Through this culture of optimisation, we have lost the ability to appreciate detail. We used to revere directors and authors being meticulous about the small things. Now people are more likely to pick up their phone if there is a drop in action on screen. If you try to learn a language, you’ll find videos online of people advertising ‘fluency in one month’. They know this is unserious, but they also know their audience. Most people who pay a language teacher will have classes for a few weeks and become bored with the lack of results, just like a personal trainer.
I grew up in Australia where the water is warm and I could surf after school in tropical temperatures. When I moved to the EU and had to surf in the Atlantic, I hated how much friction there was involved with surfing. Trying to take off a wetsuit when you can’t feel your hands fucking sucks, but it is indeed part of the journey. I can appreciate how much I love something by how much I’m willing to sacrifice for it.
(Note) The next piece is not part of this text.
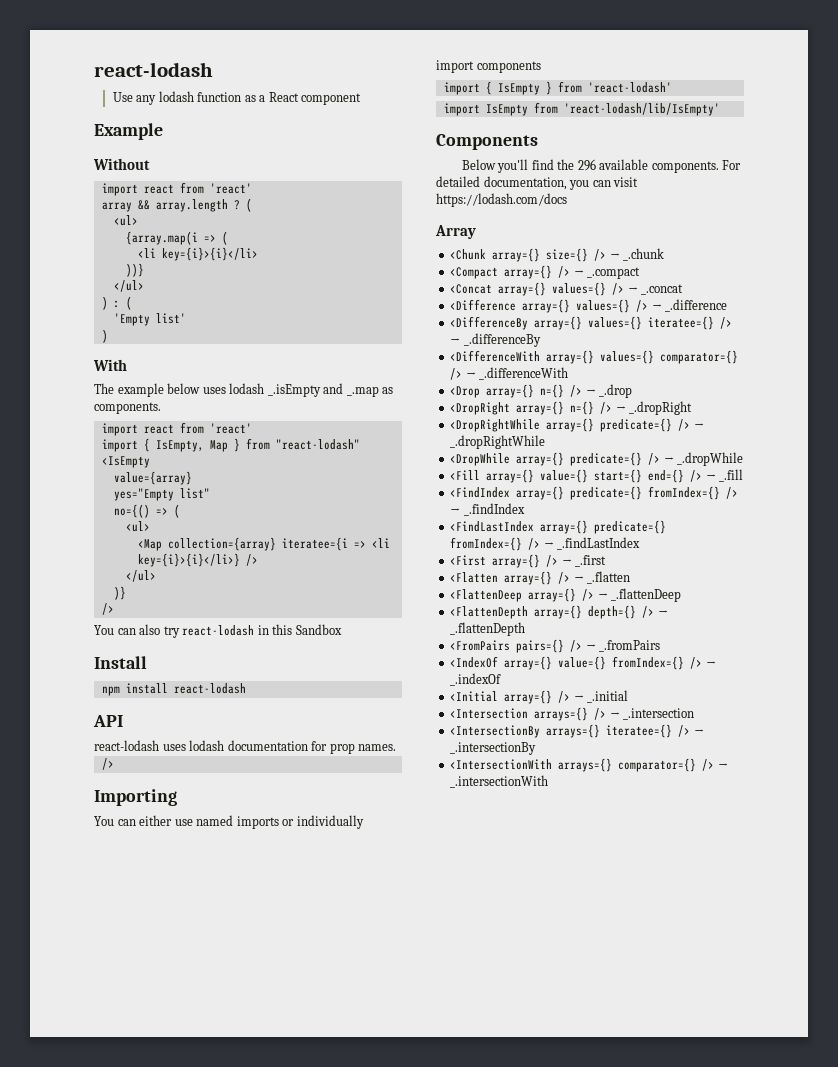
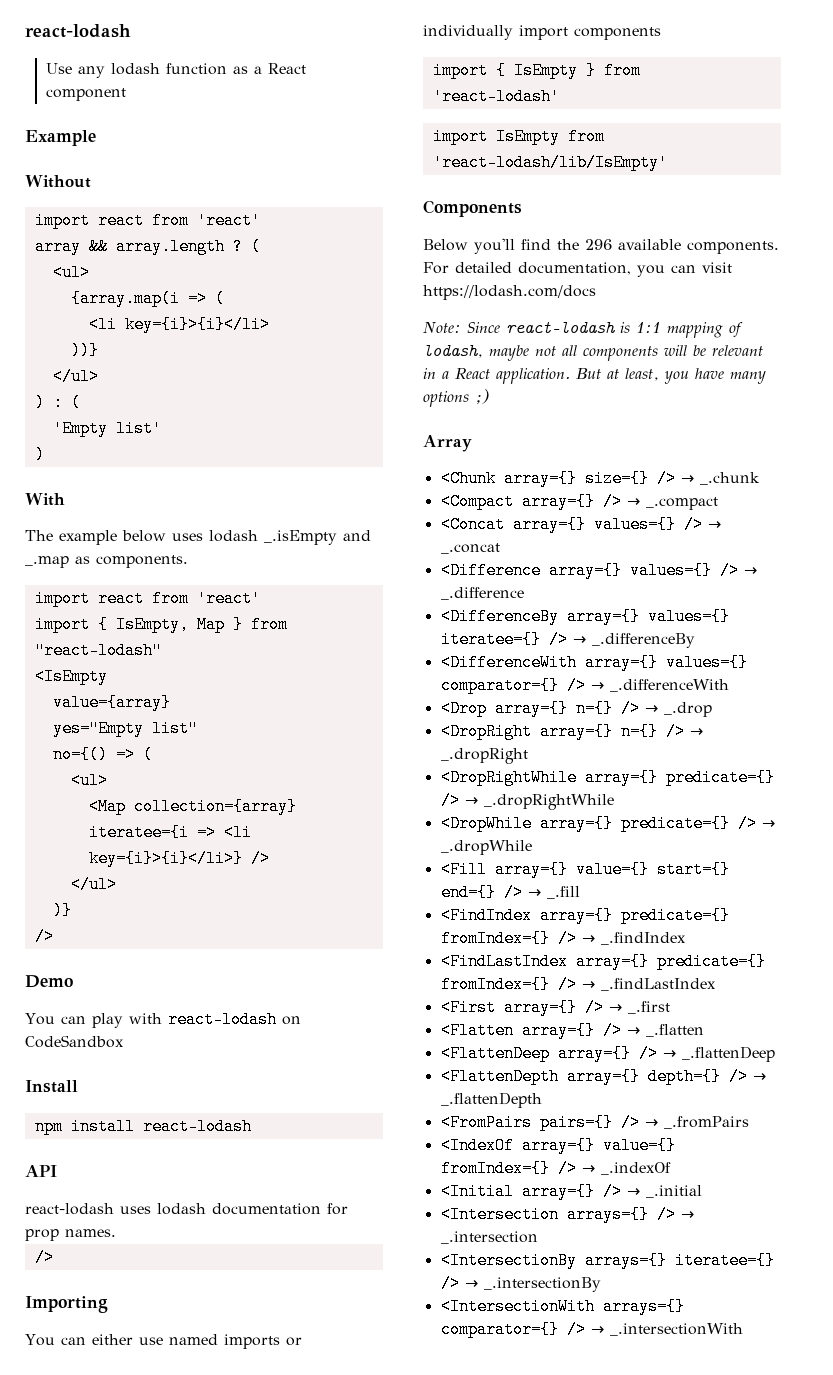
[94,624,342,638] // You can also try react-lodash in this Sandbox -> [25,975,73,988] [25,1011,301,1028] [25,1035,124,1048] // Demo // You can play with react-lodash on CodeSandbox
(567, 200) none -> [423,321,743,338] [423,344,763,361] [423,368,766,384] [423,389,489,407] // Note: Since react-lodash is 1:1 mapping of lodash, maybe not all components will be relevant in a React application. But at least, you have many options ;)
Experts can rarely afford to be confronting with the truth, no one will hire the PT who tells clients real change will happen over years and it might take 2-3 months of sacrifice to see noticeable progress. No one wants to talk to the teacher advertising that people need 100 hours of study before being able to talk with any kind of depth. People want the TikTok version, and if they watch enough of those, they feel like they’ve done the job.
We actually get a similar neural reward when watching someone else do something rather than us doing that thing, it’s called vicarious reinforcement. It’s the reason you can watch a few tutorials on Youtube and feel like you’ve been productive all while actually doing nothing.
I encourage people to embrace friction. Optimise the things that should be optimised, get a dishwasher, buy an automatic garage door, automate trivial things. But don’t optimise literature. Don’t optimise things that need slow change, because without the process you lose the actual transformation.
The result is at best temporary and in most circumstances a myth. It is simply a future oasis that we install in our brains so that we can find the motivation to continue our journey forward. There is no result that ceases our need to continue, the work is never done. There is no point in which one has ‘learned a language’, it is a lifetime pursuit. There is no end-state of happiness to be achieved. Just because we lost the weight doesn’t mean we can lay in bed all day. By focussing on the result, we allow hedonic adaptation to take away the sweetness of the journey.
Michelangelo spent 4 years painting the Sistine Chapel, lying on scaffolding painting upwards, inspired by something greater than efficiency. Dostoevsky was under extreme financial pressure due to gambling debts and needed to produce something new. He had completed most of it but as he writes to a friend in 1865 “I burned it all. Now I can confess it. I wasn’t pleased with it myself. A new form, a new plan captivated me and so I began over again.” Along his journey his result changed, as it so often does. Sometimes we set out to do something good and through it we become great. The novel he would end up creating after burning the mediocrity was Crime and Punishment.
Vladimir Nabokov once wrote to his editor at The New Yorker “Why not have the reader re-read a sentence now and then? It won’t hurt him.” If we optimise for convenience we often optimise for mediocrity. If we cannot show the proof of our thinking, then we haven’t thought at all.